Syariat Telah Mengkafer Semua Hal yang Bernuansa Keagamaan.
Semua
yang dibutuhkan manusia dalam sikap keberagamaannya sudah dikafer
seluruhnya oleh syari'at. Baik yang sifatnya kebutuhan primer
(dharuriyat), kebutuhan sekunder (hajiyat) dan kebutuhan tersier
(takmiliyaat). Karenanya, segala peristiwa dan kejadian yang belum
memiliki ketetapan syariat, bisa diketahui hukumnya melalui perangkat
ijtihad. Tinggal satuan peristiwa atau kejadian parsial tersebut (juz'i)

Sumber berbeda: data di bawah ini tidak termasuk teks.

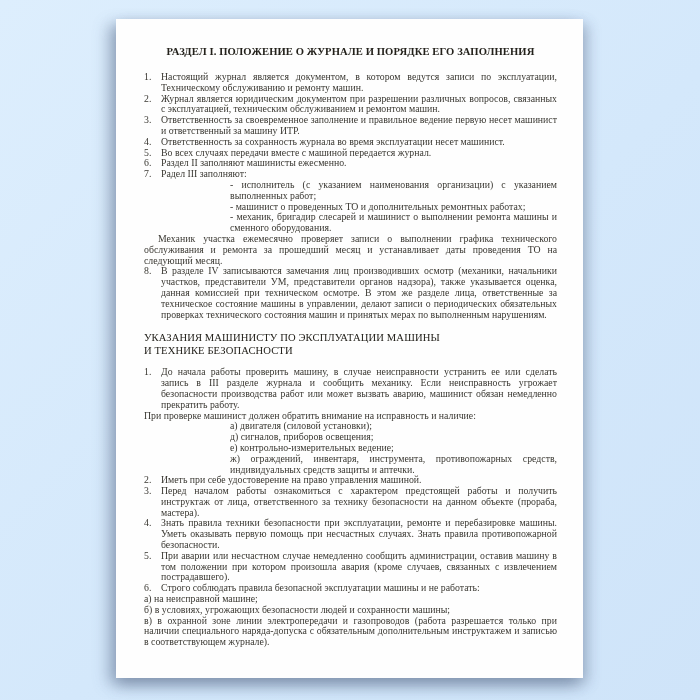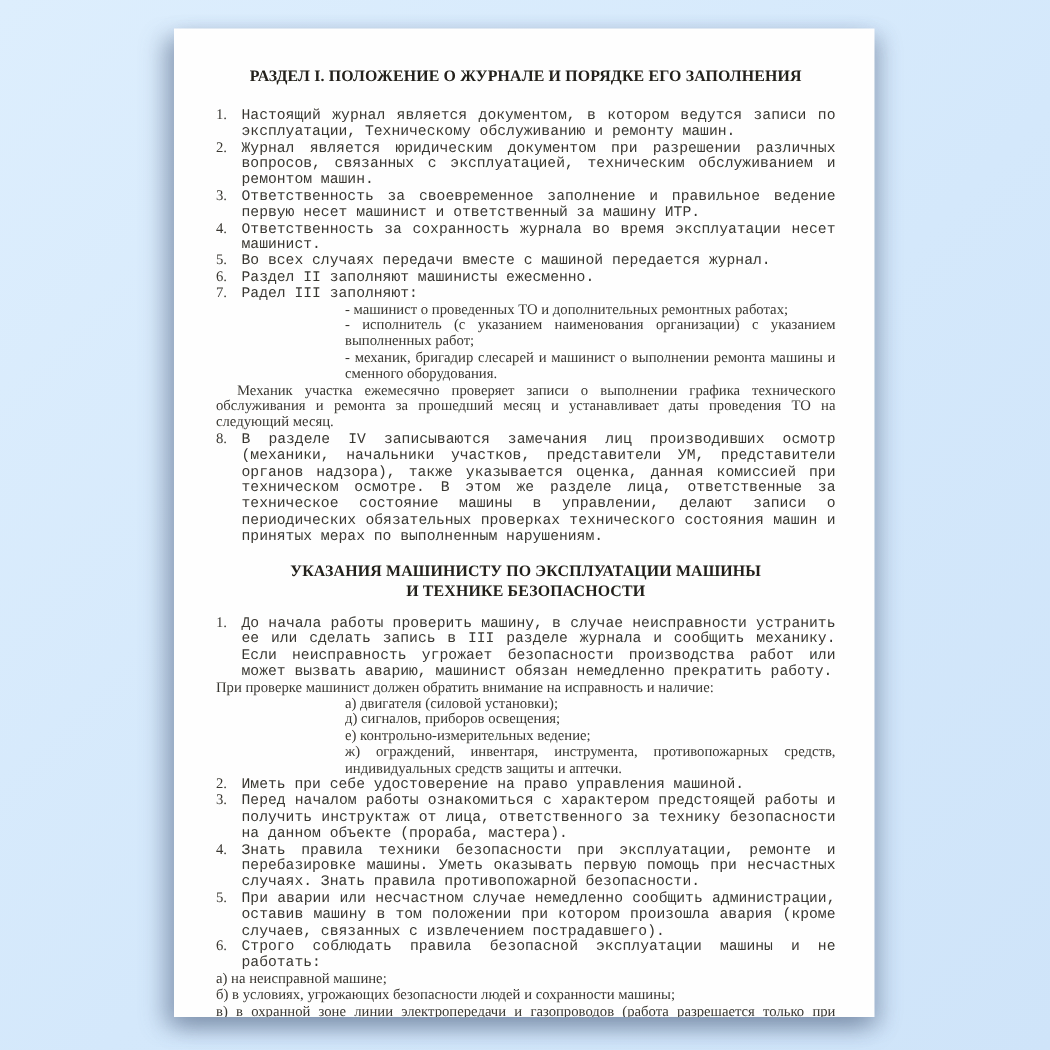--- a/index.html
+++ b/index.html
@@ -19,26 +19,26 @@
     color:#393731;
     font-size:9.8px;line-height:10.8px;
     overflow:hidden;
     hyphens:auto;-webkit-hyphens:auto;
   }
   .sec-title{
     font-weight:bold;text-align:center;color:#23211b;
     font-size:10.6px;line-height:12px;margin:0 0 14px 0;letter-spacing:.1px;
   }
   .sec-title2{
-    font-weight:bold;text-align:center;color:#23211b;
+    font-weight:normal;color:#23211b;
     font-size:10.6px;line-height:13px;margin:11px 0 10px 0;letter-spacing:.1px;
   }
   .row{display:flex;}
   .row .n{flex:0 0 17px;width:17px;}
-  .row .t{flex:1;text-align:justify;font-family:Liberation Mono, monospace;}
+  .row .t{flex:1;text-align:justify;}
   .sub{margin-left:86px;text-align:justify;}
   .note{text-indent:14px;text-align:justify;}
   .flush{text-align:justify;}
 </style>
 </head>
 <body>
 
 <div class="sheet">
 
   <div class="sec-title">РАЗДЕЛ I. ПОЛОЖЕНИЕ О ЖУРНАЛЕ И ПОРЯДКЕ ЕГО ЗАПОЛНЕНИЯ</div>
@@ -65,22 +65,22 @@
   </div>
   <div class="row">
     <span class="n">6.</span>
     <span class="t">Раздел II заполняют машинисты ежесменно.</span>
   </div>
   <div class="row">
     <span class="n">7.</span>
     <span class="t">Радел III заполняют:</span>
   </div>
 
+  <div class="sub">- исполнитель (с указанием наименования организации) с указанием выполненных работ;</div>
   <div class="sub">- машинист о проведенных ТО и дополнительных ремонтных работах;</div>
-  <div class="sub">- исполнитель (с указанием наименования организации) с указанием выполненных работ;</div>
   <div class="sub">- механик, бригадир слесарей и машинист о выполнении ремонта машины и сменного оборудования.</div>
 
   <div class="note">Механик участка ежемесячно проверяет записи о выполнении графика технического обслуживания и ремонта за прошедший месяц и устанавливает даты проведения ТО на следующий месяц.</div>
 
   <div class="row">
     <span class="n">8.</span>
     <span class="t">В разделе IV записываются замечания лиц производивших осмотр (механики, начальники участков, представители УМ, представители органов надзора), также указывается оценка, данная комиссией при техническом осмотре. В этом же разделе лица, ответственные за техническое состояние машины в управлении, делают записи о периодических обязательных проверках технического состояния машин и принятых мерах по выполненным нарушениям.</span>
   </div>
 
   <div class="sec-title2">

dihubungkan dengan ketentuan umum (kulliyat) Syariat. Juga perlu
ditegaskan bahwa realitas atau peristiwa baru yang ada sekarang, bisa
jadi dibutuhkan atau tidak. Jika dibutuhkan berarti dipastikan masuk
dalam ranah ijtihad berdasarkan pada prinsip metodologis yang telah
diatur oleh syari'at Islam sendiri. Tinggal upaya serius dari ahli hukum
Islam untuk meninjau dalil spesifik yang melandasinya dan menerapkannya
secara resmi pada peristiwa serupa di masa depan nanti.
Adapun
hal-hal yang tidak dibutuhkan manusia dalam keberagamaannya, dipastikan
itu termasuk kreativitas mubaddzir (bid'ah) yang diadakan tanpa ada
urgensitasnya. Bahkan, telah menjadi sarana perpecahan sekaligus
menghabiskan energi ummat dari pemberdayaan intelektual; terutama
ijtihad untuk menemukan hukum baru terhadap peristiwa baru. Belum lagi
ta'shil islami (islamisasi pengetahuan) terhadap beragam pengetahuan
sosial modern; blm berjalan sebagaimana mestinya. Karenanya, seandainya
hal terakhir ini dibutuhkan oleh manusia dalam keislaman mereka, pasti
syariat tidak tinggal diam. Wallahu a'lam. Semoga mencerdaskan. Aamiin.
Diolah dari :
- A. Mauqif Al-Ittijah al-Aqlani al-Islami al- Muashir Min an-Nash asy-Syar'i, karya Dr. Sa'ad bin Bajjad al-Utaibi.
- B. al-Adillah al-Aqliyah an-Naqliyah'ala Ushul al-I'tiqad karya Dr. Suud al-Arifi.
- C. Ma'rakatu an-Nash, Dr. Fahd Shaleh al-'Ajlan.
- D. Ar-Ra'yu wa Atsaruhu fii Madrasah al-Madinah, Dr. Abu Bakar Ismail Muhammad Miqa.
Depok, (Ronda Malam Rabu), 25 Maret 2020.